Assigned task
Restate every line of the data word for word, except for the images.

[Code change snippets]
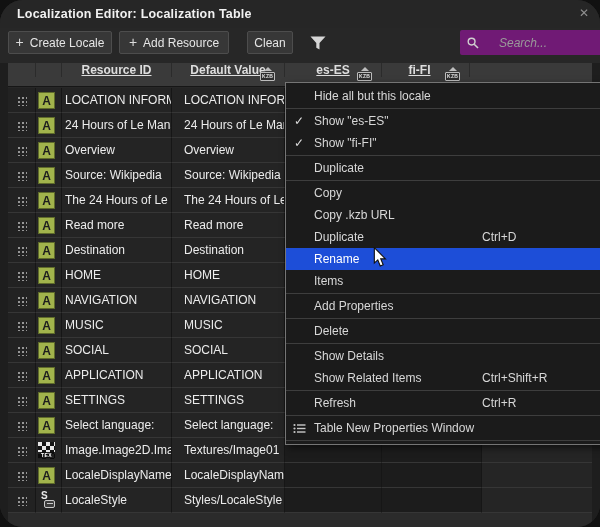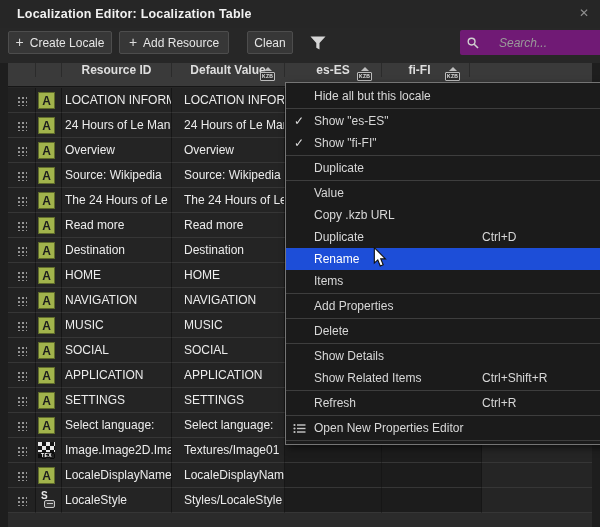"Localization Editor: Localization Table" .window { border-radius: none -> 23px }
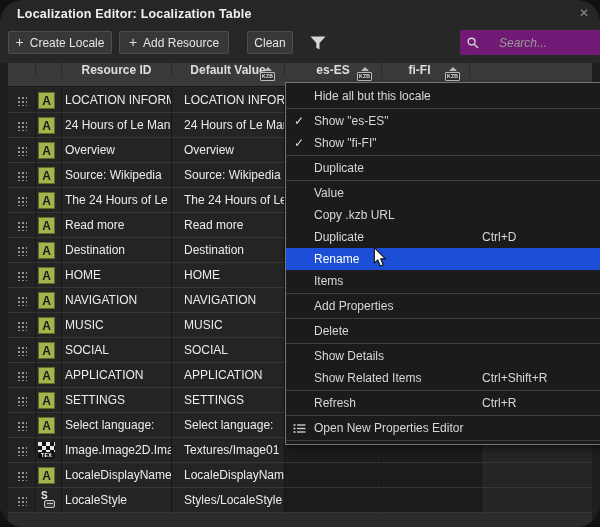"Resource ID" .hcell { text-decoration: none -> underline }
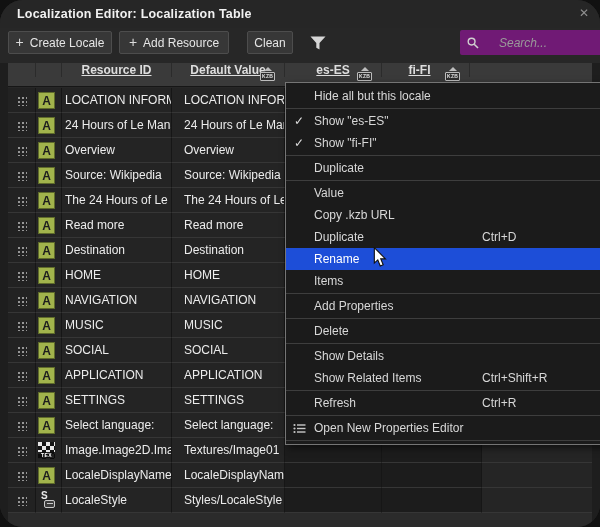"Value" span.ml { text: Value -> Copy }
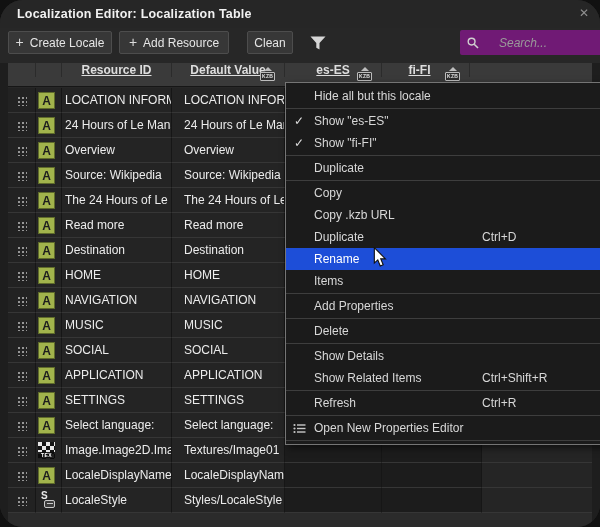"Open New Properties Editor" span.ml { text: Open New Properties Editor -> Table New Properties Window }
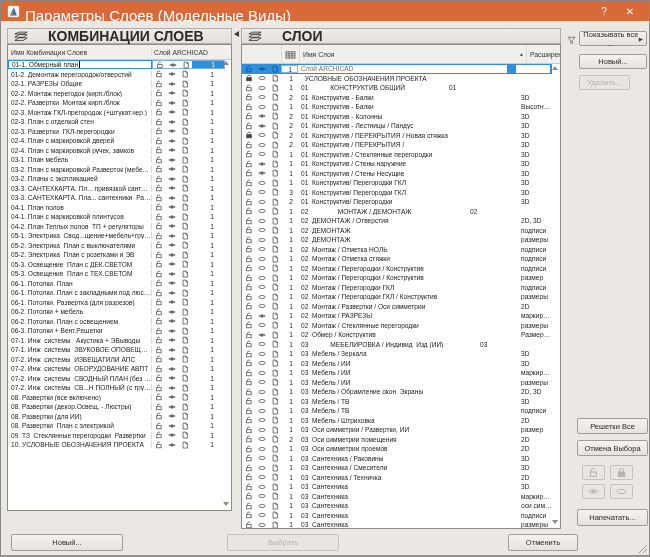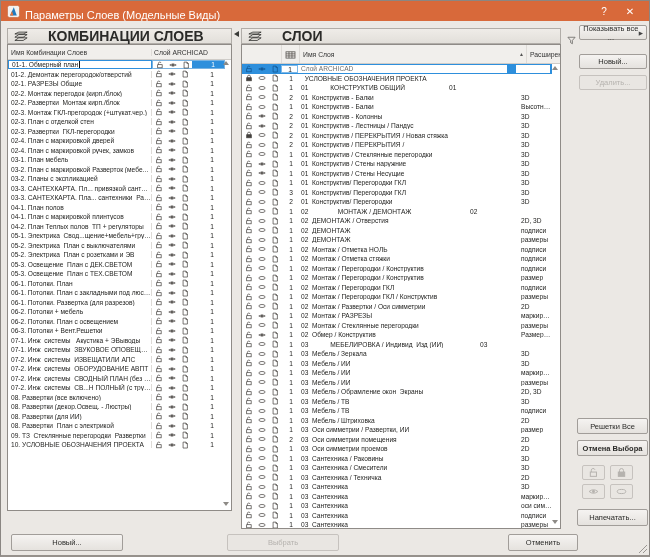"Параметры Слоев (Модельные Виды)" .titlebar .title { font-size: 11px -> 15px }
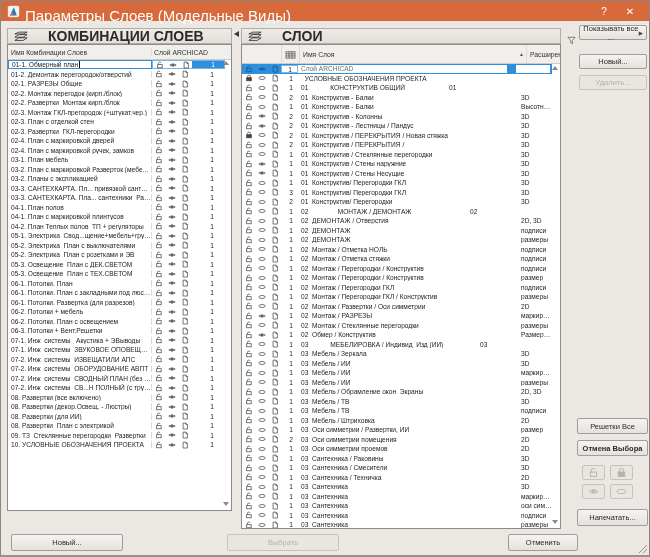"Показывать все ..." button.btn { top: 24px -> 30px }
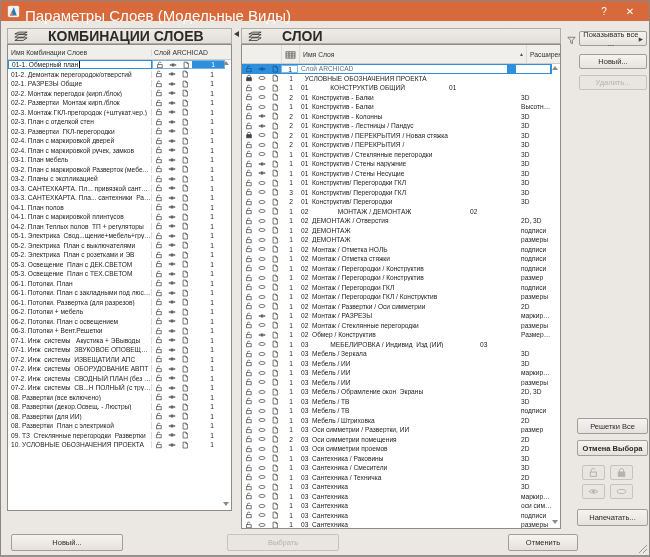"Удалить..." button.btn { width: 68px -> 51px }
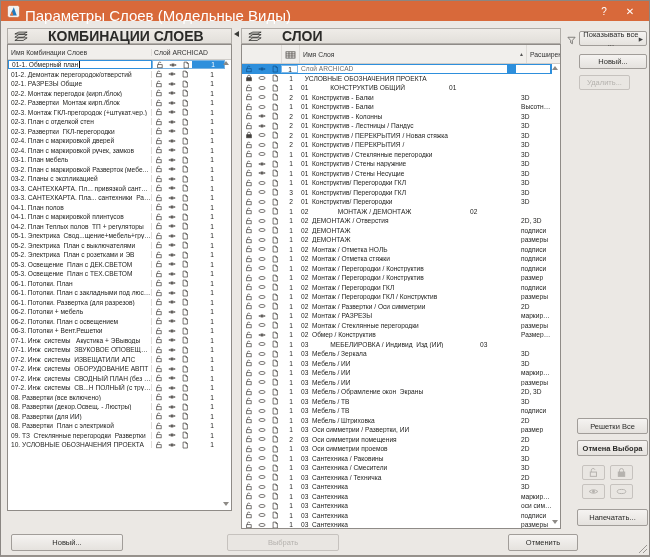"Отмена Выбора" button.btn { font-weight: bold -> none }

Solution to the exercise
"Localization Editor: Localization Table" .window { border-radius: none -> 23px }
"Resource ID" .hcell { text-decoration: none -> underline }
"Value" span.ml { text: Value -> Copy }
"Open New Properties Editor" span.ml { text: Open New Properties Editor -> Table New Properties Window }
"Параметры Слоев (Модельные Виды)" .titlebar .title { font-size: 11px -> 15px }
"Показывать все ..." button.btn { top: 24px -> 30px }
"Удалить..." button.btn { width: 68px -> 51px }
"Отмена Выбора" button.btn { font-weight: bold -> none }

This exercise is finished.